Infelizmente, nem tudo corre bem. Alguns associados do CD Sernancelhe, pouco satisfeitos com o que entenderam como uma demonstração exacerbada de riqueza - e não uma aplicação financeira – por parte do pequeno e humilde clube, rasgaram os seus cartões de sócio. Se as papaias soubessem a morango, o CD Sernancelhe teria barras de ouro em vez de sócios. Mais uma vez, os sócios não estão concentradíssimos. Mas está Justino. E o presidente, esse, só acha que os lingotes (amarelos) são muita bonitos.

Talvez a vida volte ao normal em breve. A cotação do ouro já teve uma descida histórica e podemos ter chegado ao rebentar da bolha dourada. Se assim for, Justino já devia era ter-se desfeito das barras. Mas pode ser que o ouro ainda volte a subir. A Grécia já vai com os juros a 62% no prazo bianual. Se a crise da dívida soberana ainda fizer vítimas ou continuar numa situação crescentemente explosiva, os mercados podem tornar a voltar-se para o ouro. E a estratégia do tesoureiro do CD Sernancelhe pode ter o seu final feliz. O clube encaixa forte e feio, investe em jogadores de renome e tanto reconquista os adeptos perdidos como conquista outros nunca antes conquistados. Jogadores de renome pelo menos no panorama regional. Os Jorge Febras da actualidade. O melhor jogador com bigode da actualidade. É preciso abrir o mercado do bigode. É lá que estão os restos de comida. O que quer que isso traga de bom para o CD Sernancelhe…

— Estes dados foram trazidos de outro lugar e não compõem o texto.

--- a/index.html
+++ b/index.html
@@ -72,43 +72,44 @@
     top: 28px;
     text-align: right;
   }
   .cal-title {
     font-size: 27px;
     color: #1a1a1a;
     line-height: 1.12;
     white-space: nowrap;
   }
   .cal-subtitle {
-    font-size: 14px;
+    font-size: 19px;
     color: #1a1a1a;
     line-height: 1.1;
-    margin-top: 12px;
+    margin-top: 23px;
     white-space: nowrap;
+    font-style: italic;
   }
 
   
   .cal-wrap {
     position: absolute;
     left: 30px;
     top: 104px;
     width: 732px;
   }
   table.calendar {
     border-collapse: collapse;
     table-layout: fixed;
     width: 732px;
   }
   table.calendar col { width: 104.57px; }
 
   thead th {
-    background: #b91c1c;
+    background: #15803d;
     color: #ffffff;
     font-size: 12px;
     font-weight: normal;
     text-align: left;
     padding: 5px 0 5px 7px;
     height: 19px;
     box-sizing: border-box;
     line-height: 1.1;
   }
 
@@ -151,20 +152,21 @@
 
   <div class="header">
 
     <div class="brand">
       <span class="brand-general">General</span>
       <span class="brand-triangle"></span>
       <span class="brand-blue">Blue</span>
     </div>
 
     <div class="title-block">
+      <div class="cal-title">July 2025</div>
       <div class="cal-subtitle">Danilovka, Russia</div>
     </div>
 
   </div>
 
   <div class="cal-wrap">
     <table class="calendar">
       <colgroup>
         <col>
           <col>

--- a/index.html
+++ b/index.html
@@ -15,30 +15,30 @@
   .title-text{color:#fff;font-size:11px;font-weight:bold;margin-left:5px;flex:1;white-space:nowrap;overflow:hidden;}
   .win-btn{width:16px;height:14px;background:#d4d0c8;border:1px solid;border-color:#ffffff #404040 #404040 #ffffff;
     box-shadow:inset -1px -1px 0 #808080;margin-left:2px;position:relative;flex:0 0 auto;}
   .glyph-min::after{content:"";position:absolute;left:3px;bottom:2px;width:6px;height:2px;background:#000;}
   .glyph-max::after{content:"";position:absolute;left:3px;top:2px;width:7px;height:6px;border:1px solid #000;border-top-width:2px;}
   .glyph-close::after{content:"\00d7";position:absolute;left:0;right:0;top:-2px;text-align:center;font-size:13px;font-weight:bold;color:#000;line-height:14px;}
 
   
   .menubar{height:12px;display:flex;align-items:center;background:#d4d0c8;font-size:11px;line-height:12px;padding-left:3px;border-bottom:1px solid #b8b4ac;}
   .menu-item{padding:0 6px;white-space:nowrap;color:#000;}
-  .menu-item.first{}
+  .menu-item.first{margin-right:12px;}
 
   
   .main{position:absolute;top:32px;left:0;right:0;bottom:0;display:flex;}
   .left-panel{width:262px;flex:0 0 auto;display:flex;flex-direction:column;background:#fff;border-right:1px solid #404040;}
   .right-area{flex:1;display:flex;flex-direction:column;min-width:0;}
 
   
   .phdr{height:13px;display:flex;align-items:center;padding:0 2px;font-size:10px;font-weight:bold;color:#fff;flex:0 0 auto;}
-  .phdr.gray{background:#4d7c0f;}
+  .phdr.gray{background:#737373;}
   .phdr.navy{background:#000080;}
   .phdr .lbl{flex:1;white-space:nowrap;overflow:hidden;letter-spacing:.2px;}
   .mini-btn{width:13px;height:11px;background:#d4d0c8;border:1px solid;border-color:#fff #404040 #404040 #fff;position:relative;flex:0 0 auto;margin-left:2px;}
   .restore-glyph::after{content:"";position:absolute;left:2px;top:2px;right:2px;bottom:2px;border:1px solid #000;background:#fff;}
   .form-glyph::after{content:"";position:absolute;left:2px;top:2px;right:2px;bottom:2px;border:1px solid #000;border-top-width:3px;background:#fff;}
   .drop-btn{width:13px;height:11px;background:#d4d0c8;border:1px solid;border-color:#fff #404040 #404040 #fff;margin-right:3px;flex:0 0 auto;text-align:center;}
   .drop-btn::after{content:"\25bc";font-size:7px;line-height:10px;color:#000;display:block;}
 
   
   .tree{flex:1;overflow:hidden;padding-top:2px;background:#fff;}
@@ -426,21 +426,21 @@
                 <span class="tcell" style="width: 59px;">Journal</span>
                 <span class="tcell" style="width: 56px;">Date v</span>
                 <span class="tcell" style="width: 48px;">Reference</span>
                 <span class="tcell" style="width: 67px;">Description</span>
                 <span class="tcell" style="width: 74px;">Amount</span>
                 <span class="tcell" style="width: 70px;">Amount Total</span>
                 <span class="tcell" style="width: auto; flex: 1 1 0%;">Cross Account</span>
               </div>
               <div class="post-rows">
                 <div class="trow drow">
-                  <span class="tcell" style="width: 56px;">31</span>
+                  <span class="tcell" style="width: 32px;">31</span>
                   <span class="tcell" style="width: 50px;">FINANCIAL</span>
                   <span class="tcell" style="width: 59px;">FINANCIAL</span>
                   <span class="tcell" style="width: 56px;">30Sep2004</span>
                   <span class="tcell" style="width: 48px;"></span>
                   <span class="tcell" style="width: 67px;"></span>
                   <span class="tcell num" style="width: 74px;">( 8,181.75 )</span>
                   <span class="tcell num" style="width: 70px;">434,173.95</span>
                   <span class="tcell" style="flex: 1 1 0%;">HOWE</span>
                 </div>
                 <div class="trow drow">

Claro que este foi apenas um cenário, ainda por cima já baseado nalguma ficção. O CD Sernancelhe tem, de facto, um presidente chamado Lopes. E um tesoureiro chamado Justino. E muitos outros elementos dos órgãos sociais também chamados Lopes. Fui, por curiosidade, ver os sócios da Casa do Benfica de Sernancelhe. Mais uma data de Lopes. Quem quer que tenha sido “o” Lopes, não fez a coisa por menos naquelas terras. Mas isto para dizer que os factos reais se ficam por aí. De resto, se calhar o Lopes não foi soldado nenhum na Guerra Colonial. Provavelmente, já era Sargento.

Não fecho sem antes defender que esta décalage (ou clivagem; ou fosso; ou hiato; mas décalage dá à frase toda uma dimensão de elegância que as palavras portuguesas falham em atingir; um qualquer traidor medieval até ficaria logo cheio de vontade se lhe dissessem que ele seria atirado à décalage dos crocodilos; e um gladiador, então, encher-se-ia de regozijo se fosse mandado à décalage dos leões) entre o sucesso do morango e da papaia é injusto. O morango é um pitéu, sim, mas a papaia também tem os seus atributos. E eu um dia farei café com as sementes de uma.